Task item: In the entries below, find the line with "moved [17,75,524,270] ->" and print exactly every line from there up to and including the line with "[17,292,514,415] Moving to", with no other lines.

Records for this task:
___

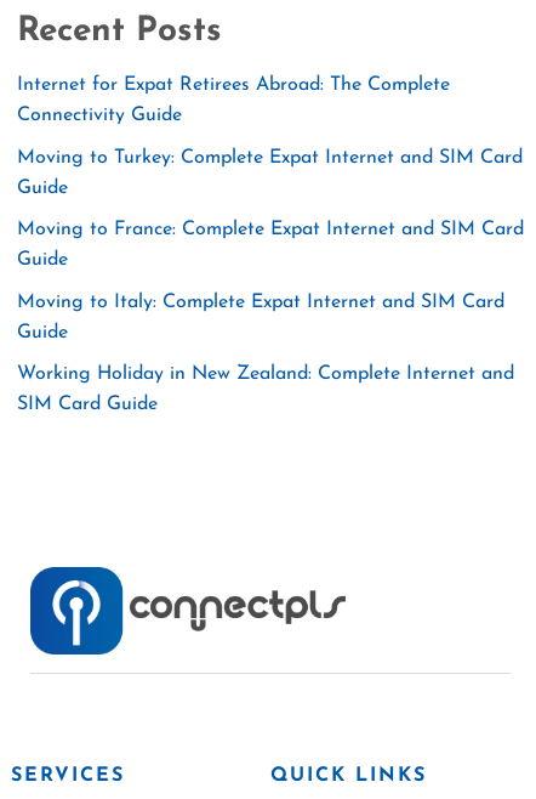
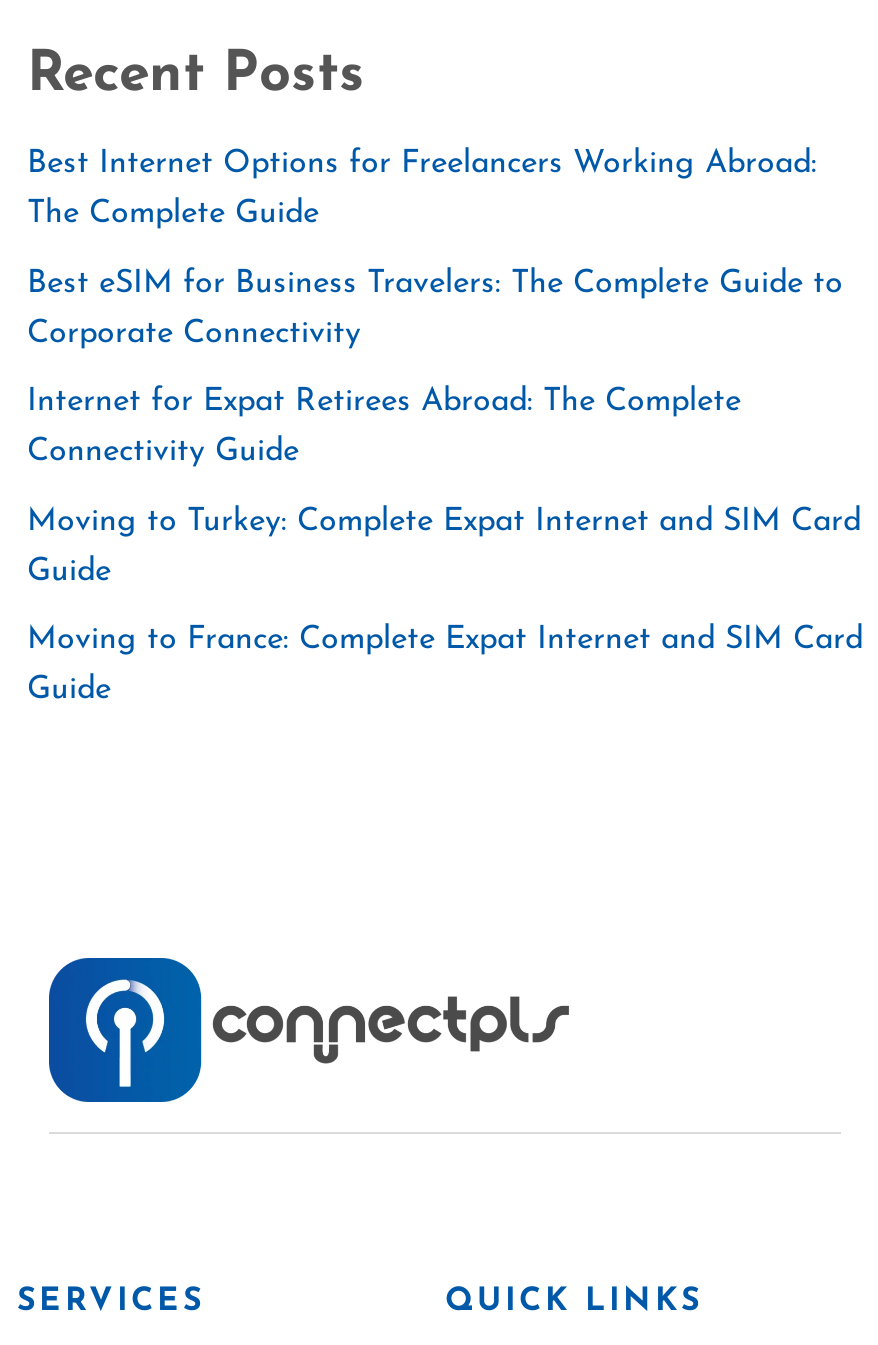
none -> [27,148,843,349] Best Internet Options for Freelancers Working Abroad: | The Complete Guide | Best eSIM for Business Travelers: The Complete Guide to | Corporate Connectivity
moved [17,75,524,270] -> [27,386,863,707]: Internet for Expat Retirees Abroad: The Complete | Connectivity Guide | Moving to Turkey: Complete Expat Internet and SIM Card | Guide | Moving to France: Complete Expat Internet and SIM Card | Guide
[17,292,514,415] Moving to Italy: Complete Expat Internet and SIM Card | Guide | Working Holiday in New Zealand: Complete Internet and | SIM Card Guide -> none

___

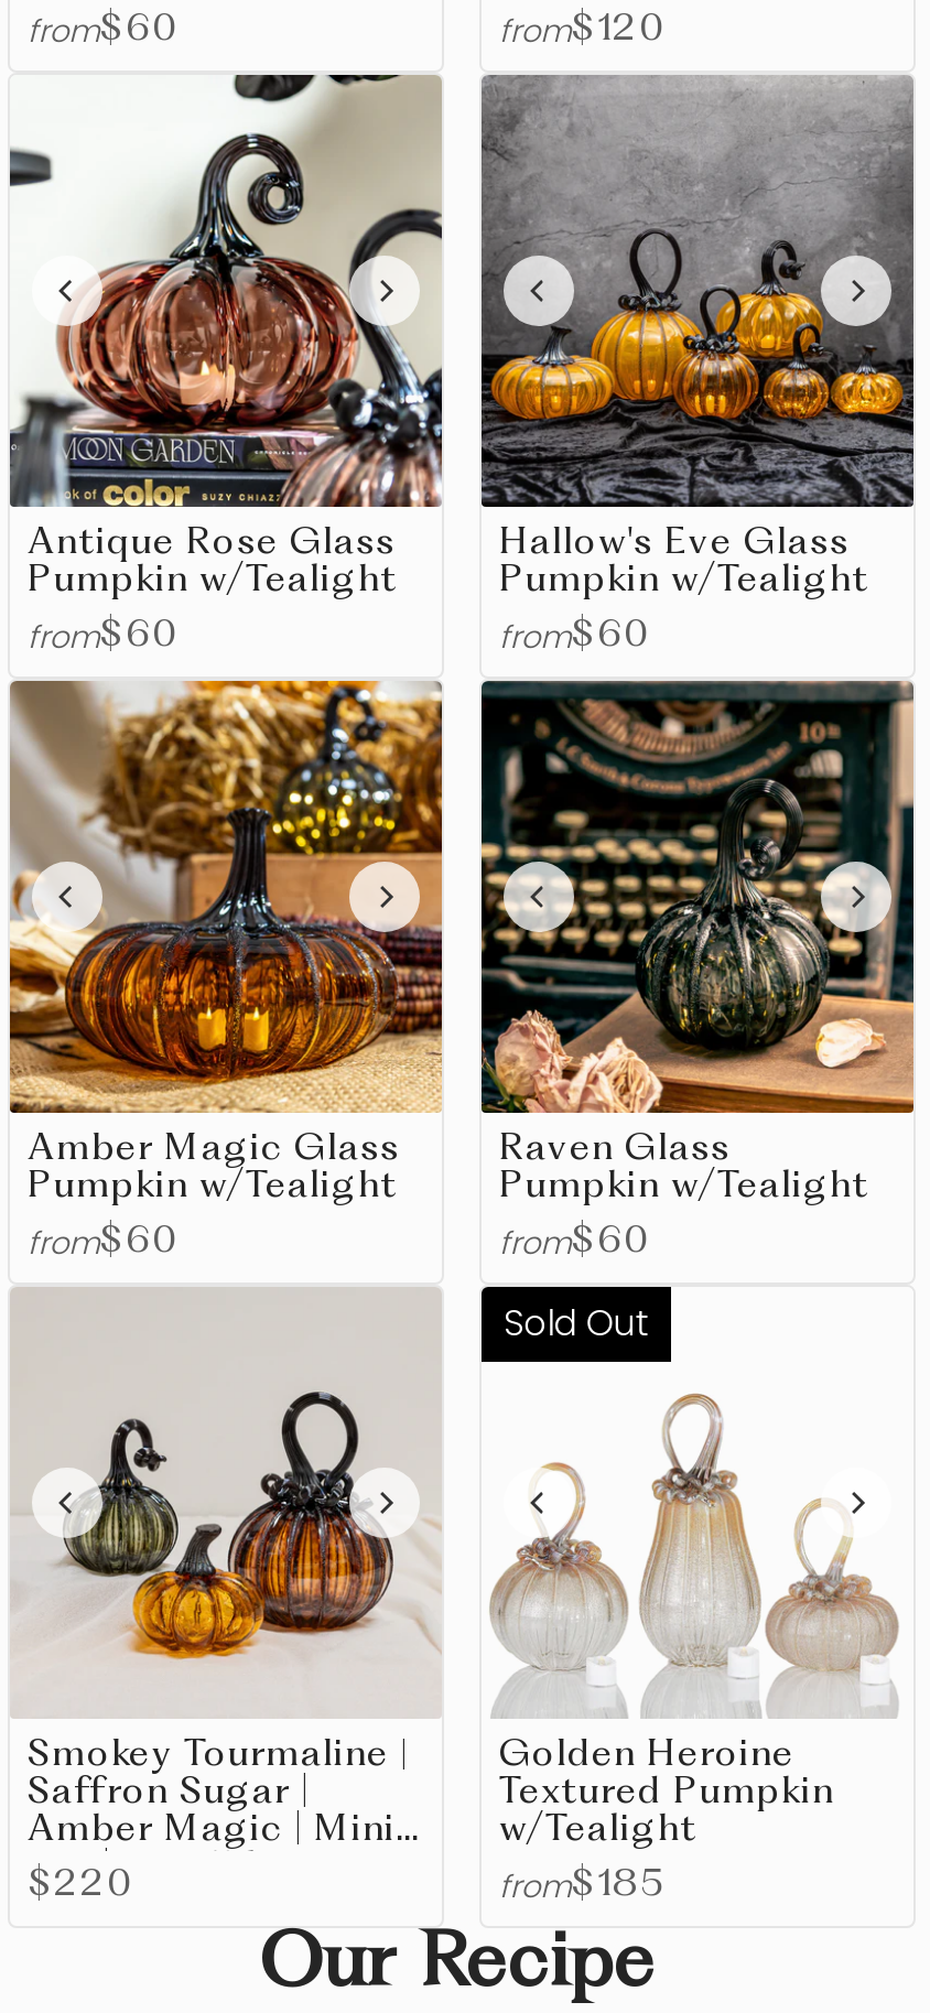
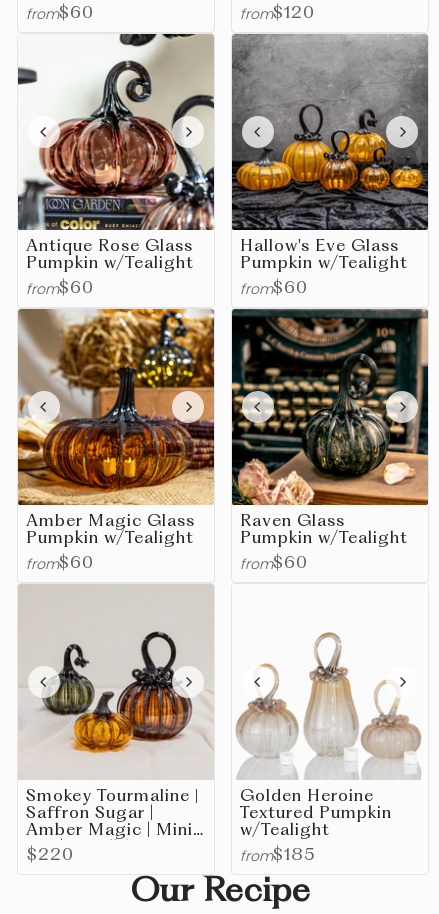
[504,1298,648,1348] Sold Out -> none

___

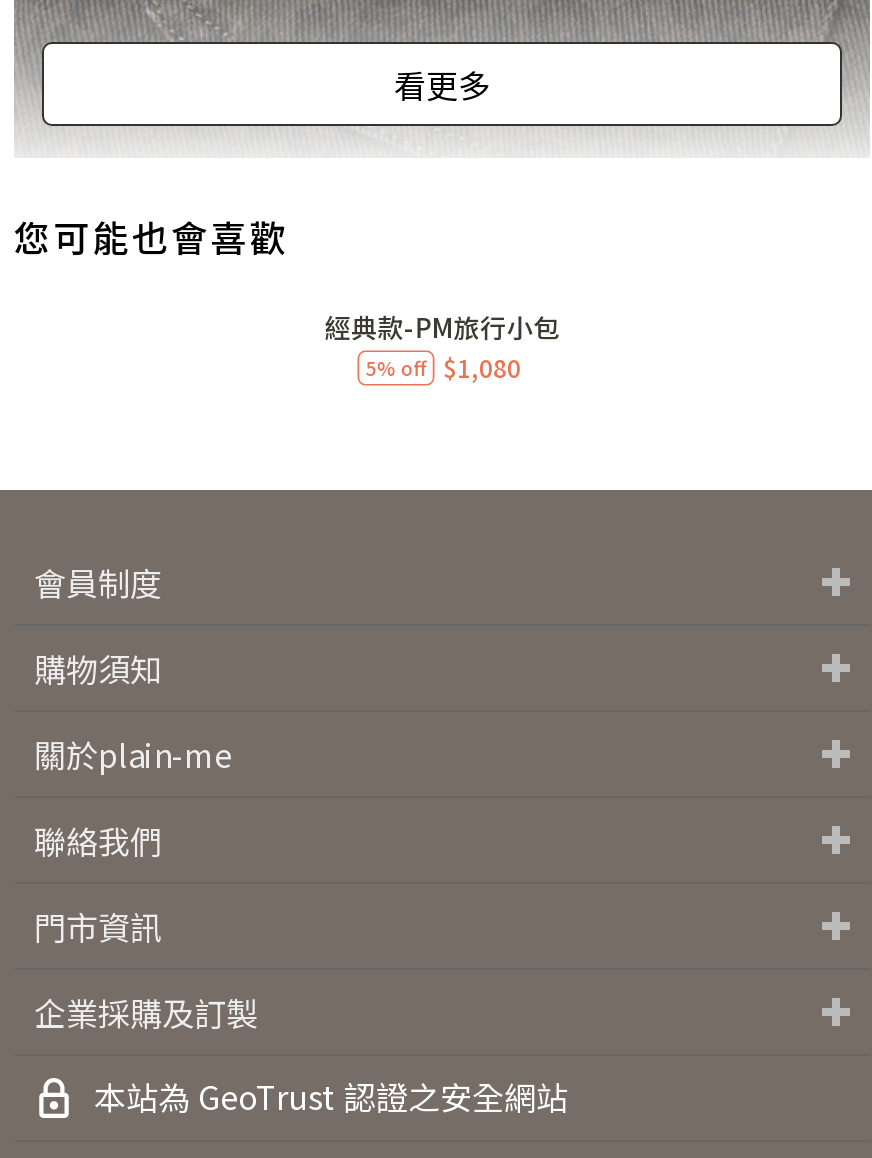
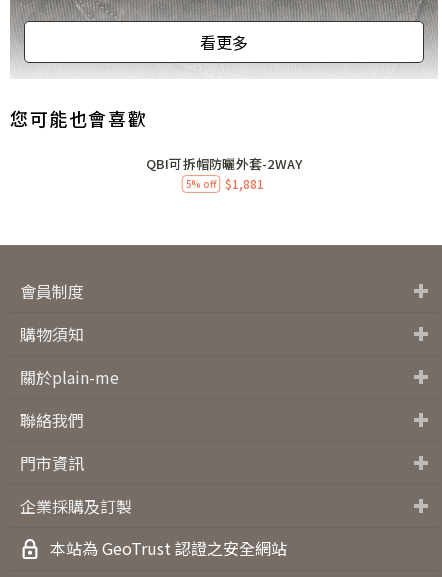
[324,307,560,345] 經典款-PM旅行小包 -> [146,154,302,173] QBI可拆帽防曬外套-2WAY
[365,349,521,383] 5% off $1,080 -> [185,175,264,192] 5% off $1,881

___

Response area:
moved [17,75,524,270] -> [27,386,863,707]: Internet for Expat Retirees Abroad: The Complete | Connectivity Guide | Moving to Turkey: Complete Expat Internet and SIM Card | Guide | Moving to France: Complete Expat Internet and SIM Card | Guide
[17,292,514,415] Moving to Italy: Complete Expat Internet and SIM Card | Guide | Working Holiday in New Zealand: Complete Internet and | SIM Card Guide -> none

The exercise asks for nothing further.